Répercussions sur la consommation

Toute la question est maintenant de savoir si cette tendance va durer ; un scénario que plusieurs éléments tendent à soutenir. Les prix de l’essence, étonnamment bas en avril (-1,4 %) devraient accélérer suite à la cyberattaque contre l’opérateur d’oléoducs, Colonial Pipeline, qui transporte tout de même près de 50 % du pétrole entre le golfe du Mexique et la côte est des États-Unis.

Malgré le paiement d’une rançon de 5 millions de dollars aux pirates, le mal semble être fait — si nous en jugeons par les mouvements de panique observés chez les automobilistes. Nous pourrions aussi commencer à ressentir les effets des hausses de salaires observées avec la pénurie de la main d’œuvre. Cela a obligé des entreprises comme McDonald’s, Target, Costco ou Amazon à augmenter les salaires de leurs employés, pour les porter à 15 dollars de l’heure.

C’est pour cette raison que les composantes « prix » des indicateurs avancés sont restés au plus haut, annonçant une poursuite à la hausse des prix. Si cette tendance perdure, il faudra s’attendre à des déceptions au niveau de la consommation dans les prochains mois. Le rapport des ventes au détail a surpris en avril, ressortant stable contre une attente de +1 % par le consensus. Sans le segment des automobiles (+2,9 %), de l’alimentaire, des matériaux de construction et des stations-service (-1,1 %), les ventes de base, bon proxy du PIB, ont reculé de 1,5 % pendant le mois.

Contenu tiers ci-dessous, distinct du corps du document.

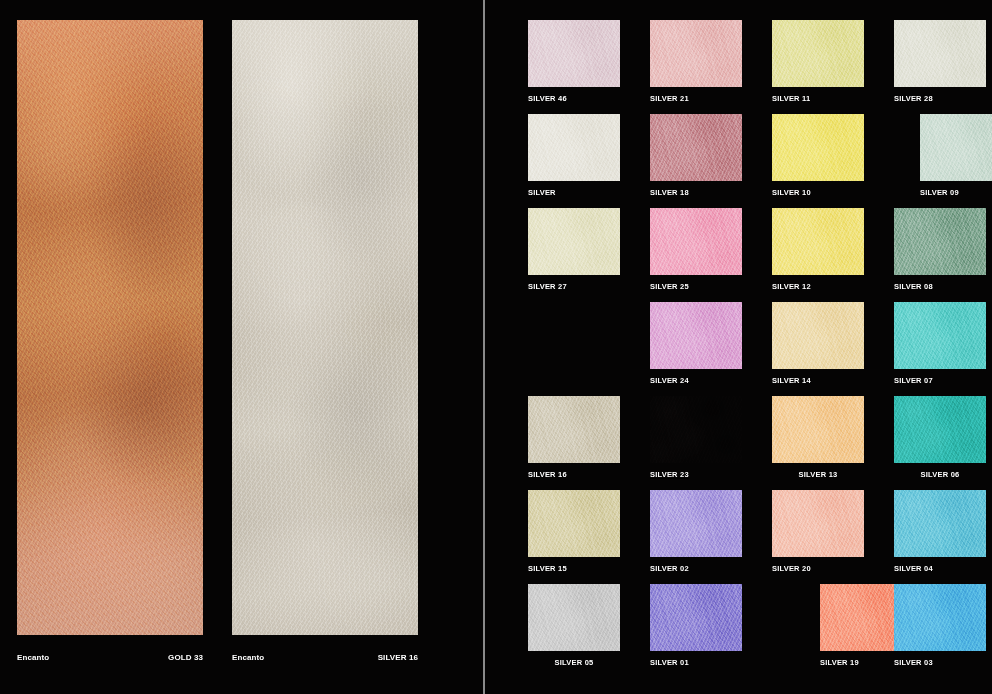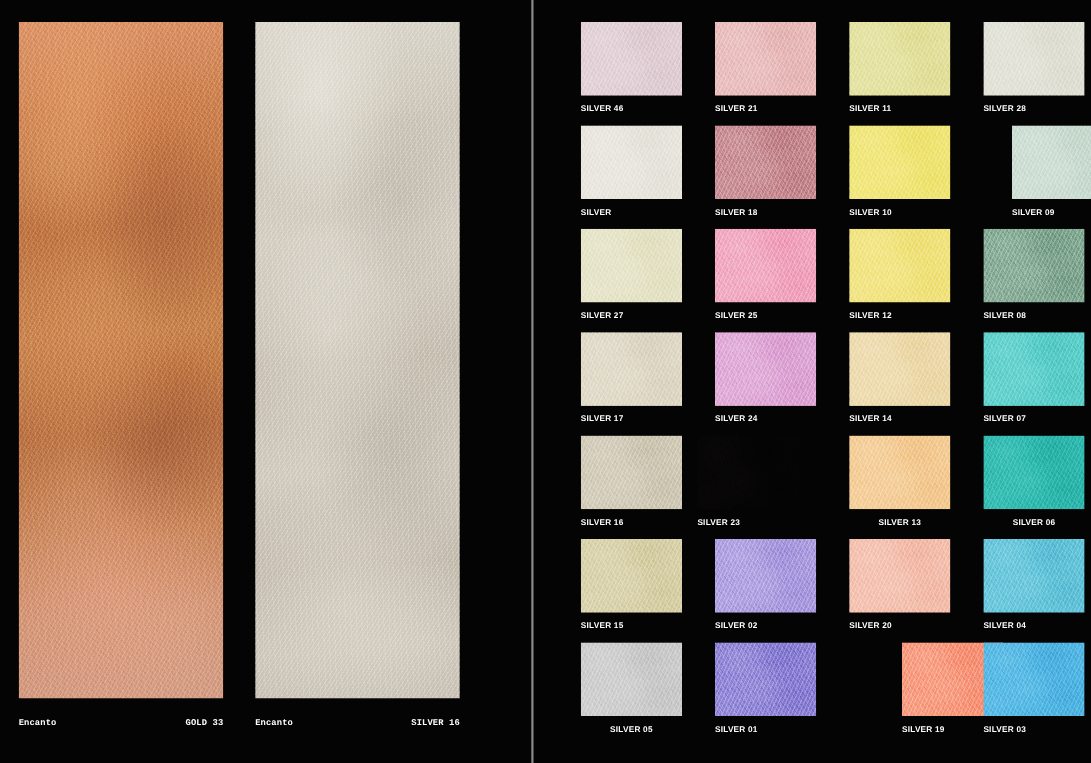--- a/index.html
+++ b/index.html
@@ -137,21 +137,21 @@
 
   .caption-row {
     position: absolute;
     height: 12px;
   }
   .caption-row .brand,
   .caption-row .code {
     position: absolute;
     top: 0;
     color: #ffffff;
-    font-family: Liberation Mono, monospace;
+    font-family: Liberation Sans, sans-serif;
     font-size: 8px;
     font-weight: bold;
     letter-spacing: .1px;
     white-space: nowrap;
     line-height: 12px;
   }
   .caption-row .brand { left: 0; }
   .caption-row .code  { right: 0; }
 
   #caption-gold   { left: 17px;  top: 652px; width: 186px; }
@@ -346,28 +346,20 @@
         <span class="swatch-label">SILVER 12</span>
       </div>
       <div class="swatch-cell" style="left: 366px; top: 188px;">
         <div class="swatch-chip">
           <div class="chip-base" style="background: rgb(127, 166, 144);"></div>
           <div class="chip-tex"></div>
           <div class="chip-mottle"></div>
         </div>
         <span class="swatch-label">SILVER 08</span>
       </div>
-      <div class="swatch-cell" style="left: 0px; top: 282px;">
-        <div class="swatch-chip">
-          <div class="chip-base" style="background: rgb(221, 215, 196);"></div>
-          <div class="chip-tex"></div>
-          <div class="chip-mottle"></div>
-        </div>
-        <span class="swatch-label">SILVER 17</span>
-      </div>
       <div class="swatch-cell" style="left: 122px; top: 282px;">
         <div class="swatch-chip">
           <div class="chip-base" style="background: rgb(221, 164, 212);"></div>
           <div class="chip-tex"></div>
           <div class="chip-mottle"></div>
         </div>
         <span class="swatch-label">SILVER 24</span>
       </div>
       <div class="swatch-cell" style="left: 244px; top: 282px;">
         <div class="swatch-chip">
@@ -386,21 +378,21 @@
         <span class="swatch-label">SILVER 07</span>
       </div>
       <div class="swatch-cell" style="left: 0px; top: 376px;">
         <div class="swatch-chip">
           <div class="chip-base" style="background: rgb(207, 200, 180);"></div>
           <div class="chip-tex"></div>
           <div class="chip-mottle"></div>
         </div>
         <span class="swatch-label">SILVER 16</span>
       </div>
-      <div class="swatch-cell" style="left: 106px; top: 376px; text-decoration: underline;">
+      <div class="swatch-cell" style="left: 122px; top: 376px; text-decoration: underline;">
         <div class="swatch-chip">
           <div class="chip-base"></div>
           <div class="chip-tex"></div>
           <div class="chip-mottle"></div>
         </div>
         <span class="swatch-label">SILVER 23</span>
       </div>
       <div class="swatch-cell" style="left: 244px; top: 376px; text-align: center;">
         <div class="swatch-chip">
           <div class="chip-base" style="background: rgb(243, 202, 145);"></div>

Faible appétence pour le risque

Ce bond de l’inflation — passée de 2,6 % en mars à 4,2 % en avril sur une année glissante — ne devrait pas amener la Fed à se précipiter. En attendant de connaître les Minutes du dernier FOMC qui seront publiées cette semaine, les investisseurs ont porté le rendement du taux à 10 ans au-delà de 1,64 %, en hausse de 6 points de base (pdb) sur la semaine. Cela a entraîné la hausse des autres rendements, notamment l’OAT 10 ans en France qui atteint un pic de 13 mois (+9 pdb, à 0,26 %).

Craignant un effet plus durable de l’inflation que ce qu’anticipe la Fed, il n’en fallait pas plus que les investisseurs se retirent des marchés actions (S&P 500 : -1,25 % à 4 179 points), notamment des valeurs du secteur technologique (Nasdaq 100 : -2,2 % à 13 424 points). Et contrairement à ce que nous pouvions attendre avec la hausse de l’aversion pour le risque, le dollar ne s’est pas tellement apprécié (+0,12 % contre toutes les monnaies).

Le billet vert a sans doute été pénalisé par les commentaires de membres de la Fed pour qui l’inflation est passagère. Nous pensons que la Fed sous-estime délibérément l’inflation afin d’ancrer durablement les taux réels en territoire négatif. Cette attitude devrait favoriser l’euro, malgré sa légère dépréciation (-0,2 % contre le dollar, à 1,21$). La poursuite de l’appréciation de la monnaie unique restera conditionnée au jugement de la Cour de Karlsruhe sur les rachats de titres de la BCE.